If we would stop for a while and consider the prior week as a bearish week (since it was barely a bullish weekly close anyway), USDJPY has hit its third consecutive bearish weekly close and it is in critical danger of making a solid push toward multi-month lows. The $100-$101 area is a must-hold for bulls to thwart off this extremely serious threat.
The Week Ahead
Monday’s news activity will kick off early starting with New Zealand’s Building Consents.
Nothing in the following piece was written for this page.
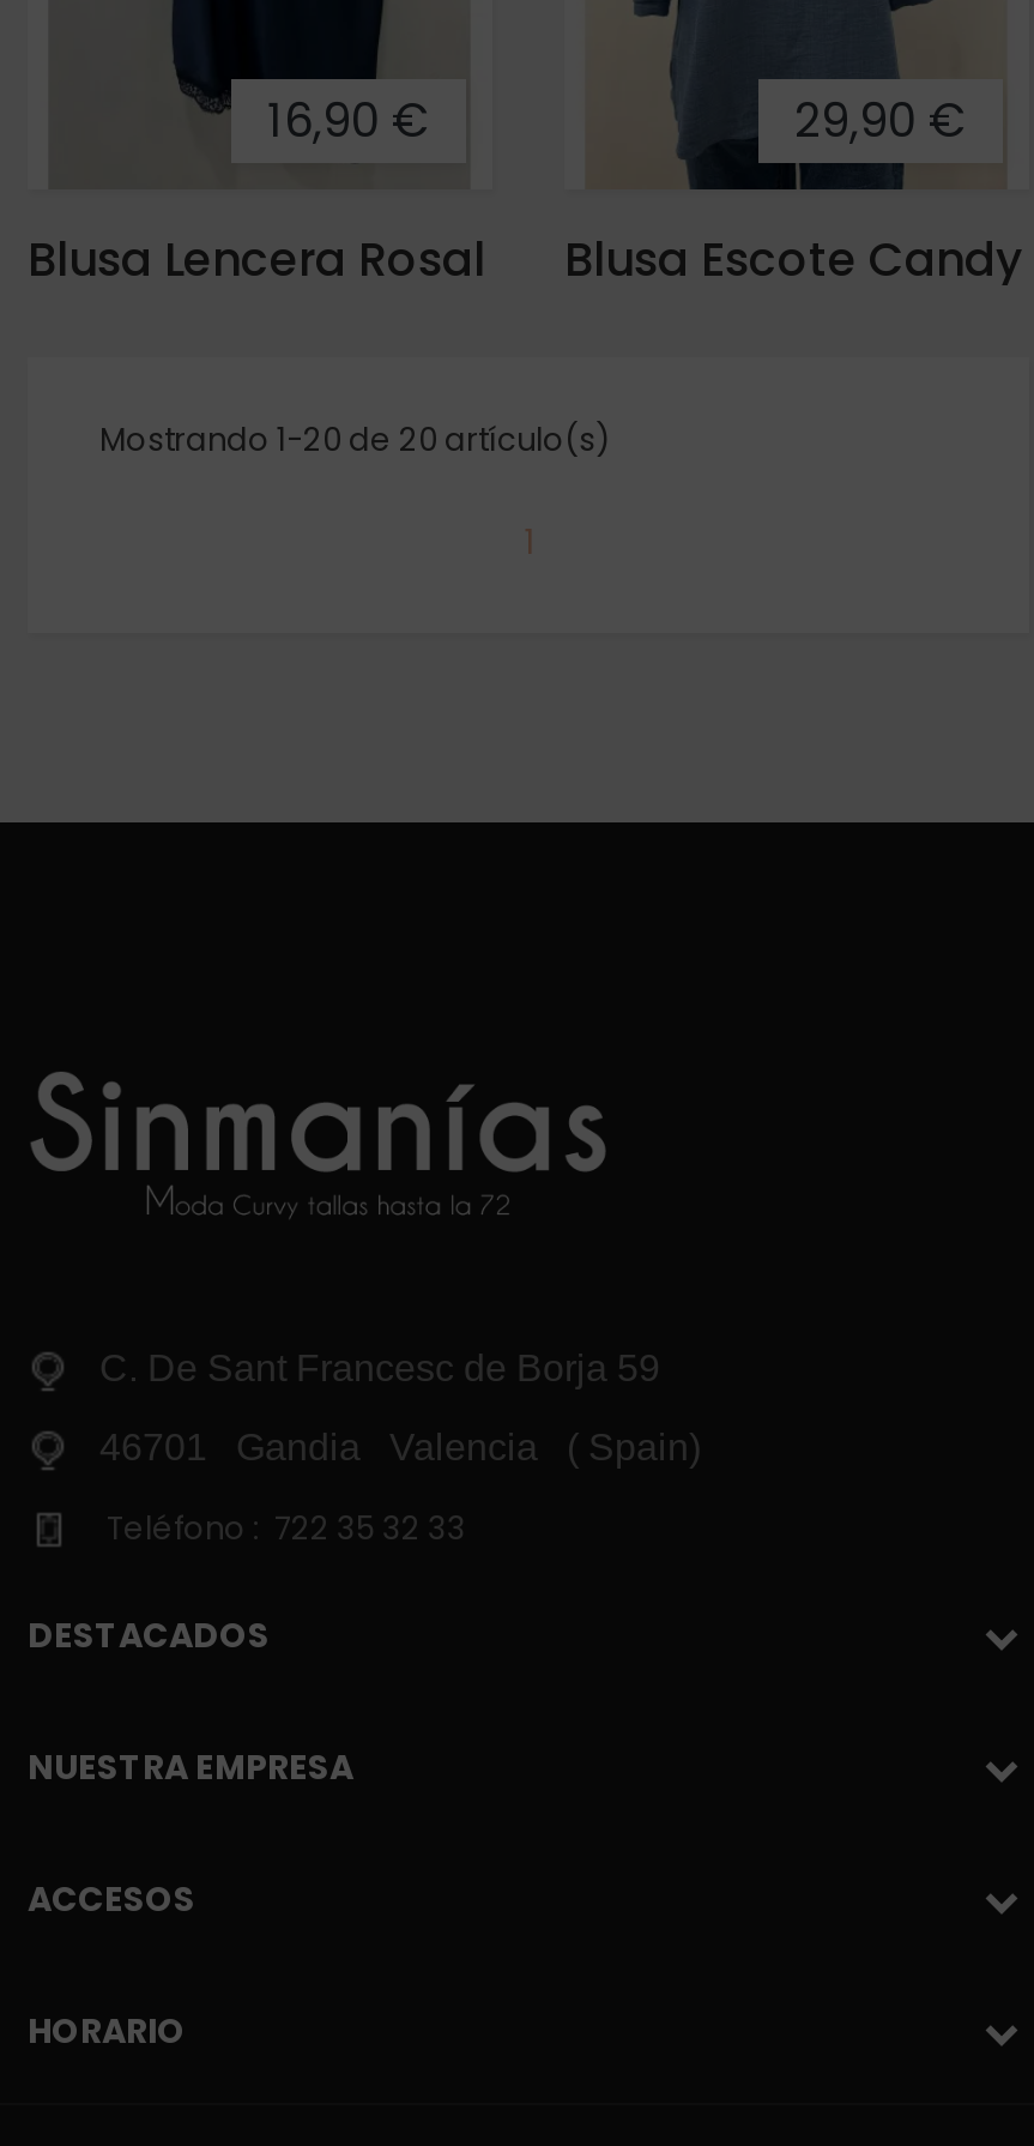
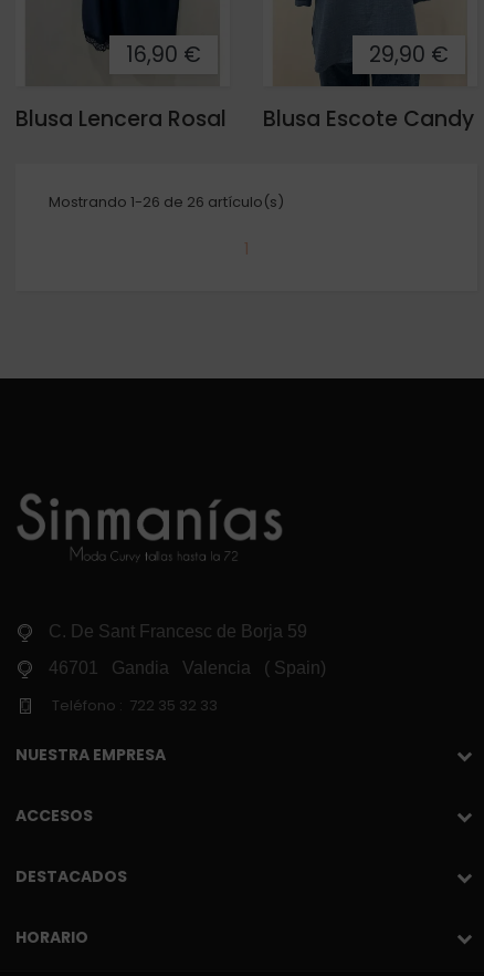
[99,416,610,461] Mostrando 1-20 de 20 artículo(s) -> [49,192,284,213] Mostrando 1-26 de 26 artículo(s)
moved [28,1611,270,1659] -> [15,865,127,887]: DESTACADOS
moved [28,1743,353,1923] -> [15,743,166,826]: NUESTRA EMPRESA | ACCESOS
This will be followed by Japan’s Prelim Industrial Production; Australia’s HIA New Home Sales and MI Inflation Gauge; Germany’s Retail Sales; Eurozone M3 Money Supply, CPI Flash Estimate, and Private Loans; UK Net Lending to Individuals; Canada’s GDP; US Chicago PMI and Pending Home Sales.
On Tuesday, news activity will start quite early as well with Japan’s Tankan indices and Average Cash Earnings; China’s Manufacturing PMI and HSBC Manufacturing PMI; RBA Rate Announcement and Statement; Spain, Italy and Eurozone Manufacturing PMI; Swiss SVME PMI; Germany’s Unemployment Change; UK Manufacturing PMI; and US ISM Manufacturing PMI. Canadian banks will be close to observe Canada Day.
Wednesday will be shorter than usual with Australia’s Trade Balance; UK Nationwide HPI and Construction PMI; Spain’s Unemployment Change; US ADP Non-Farm Employment Change, Factory Orders, and Fed Yellen’s speech.
News activity will pick up on Thursday with China’s Non-Manufacturing PMI and HSBC Services PMI; Australia’s Building Approvals and Retail Sales; Italy, UK and Spain Services PMI; ECB Minimum Bid Rate Announcement and Presscon; Canada’s Trade Balance; US Trade Balance, Jobless Claims, Jobless Rate and ISM Non-Manufacturing PMI.
Friday ends the week with a much abbreviated news session with only RBA Assistant Governor Edey’s speech; Germany’s Factory Orders; and UK Halifax PMI.